**Your assignment:** Return nothing but the lines from the one with "12:50: 34254 -> none" through the one with "Jun: none -> -0.268" in the data below, word for word and without pictures.

**Entries shown:**
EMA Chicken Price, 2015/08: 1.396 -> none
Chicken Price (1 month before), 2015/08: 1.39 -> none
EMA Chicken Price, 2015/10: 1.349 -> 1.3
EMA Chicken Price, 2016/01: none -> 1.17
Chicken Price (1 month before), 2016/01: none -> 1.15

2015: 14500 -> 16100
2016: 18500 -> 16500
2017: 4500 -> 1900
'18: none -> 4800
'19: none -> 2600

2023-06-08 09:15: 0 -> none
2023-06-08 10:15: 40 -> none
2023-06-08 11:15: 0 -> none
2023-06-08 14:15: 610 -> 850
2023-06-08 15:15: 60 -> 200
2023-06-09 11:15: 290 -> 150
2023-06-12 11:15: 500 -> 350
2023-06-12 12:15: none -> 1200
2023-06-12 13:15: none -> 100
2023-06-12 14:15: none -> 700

--

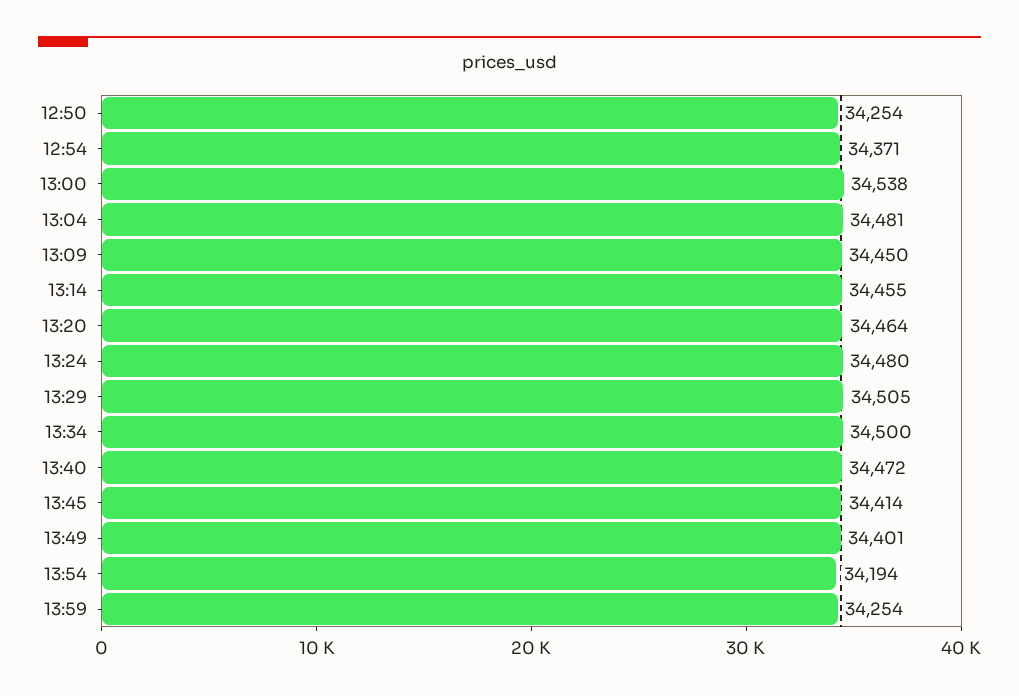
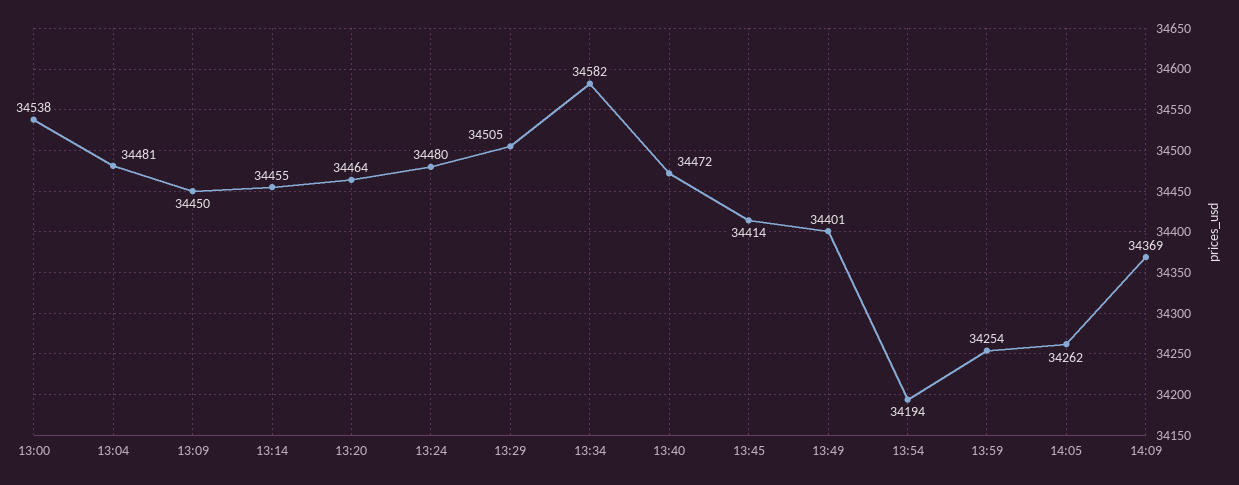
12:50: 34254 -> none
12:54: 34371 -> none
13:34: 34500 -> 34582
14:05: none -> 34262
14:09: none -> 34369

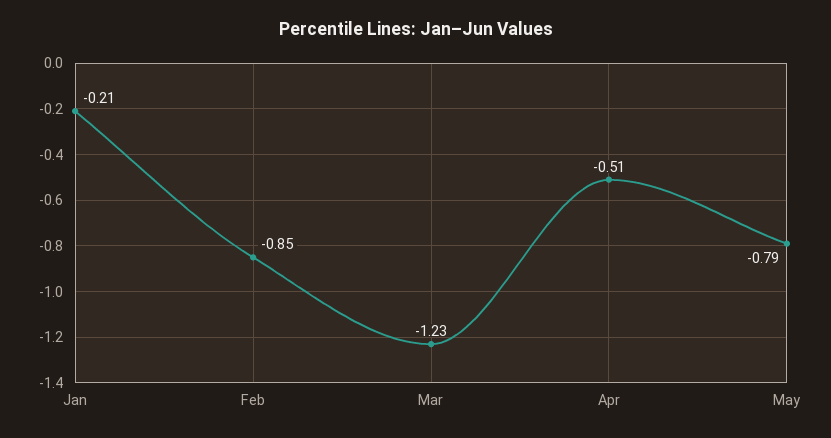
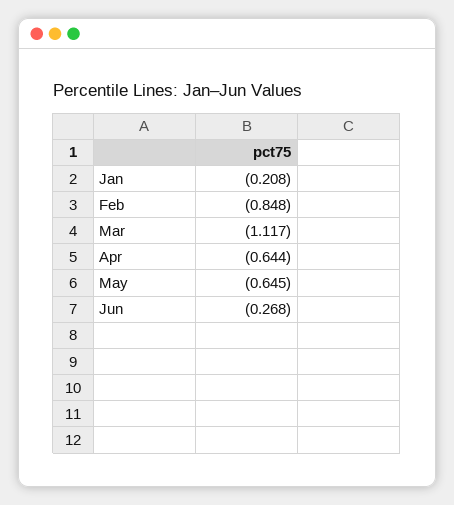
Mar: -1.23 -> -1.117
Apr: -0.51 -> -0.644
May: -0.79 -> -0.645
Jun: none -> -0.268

...

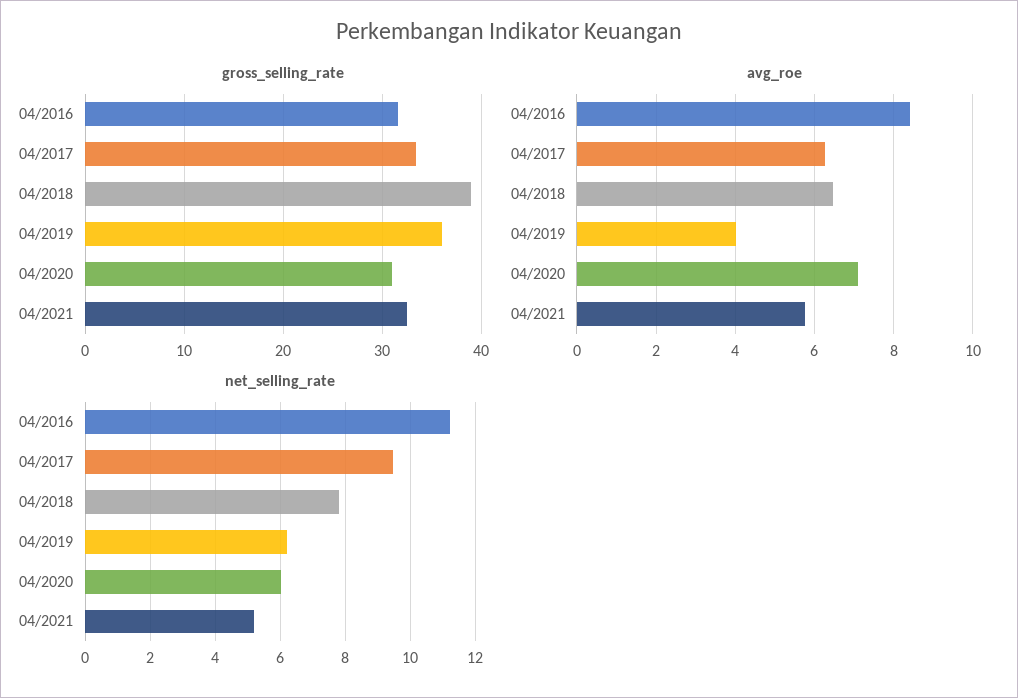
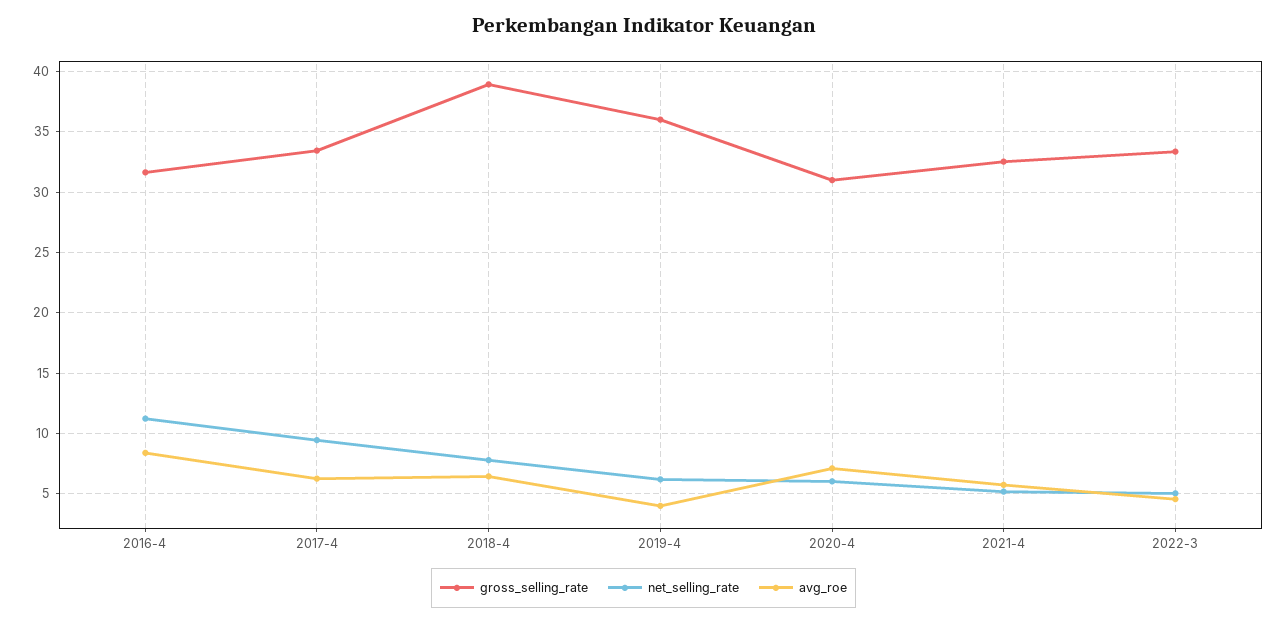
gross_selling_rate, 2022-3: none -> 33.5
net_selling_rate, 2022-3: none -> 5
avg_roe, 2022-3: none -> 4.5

**Expected output:**
12:50: 34254 -> none
12:54: 34371 -> none
13:34: 34500 -> 34582
14:05: none -> 34262
14:09: none -> 34369

Mar: -1.23 -> -1.117
Apr: -0.51 -> -0.644
May: -0.79 -> -0.645
Jun: none -> -0.268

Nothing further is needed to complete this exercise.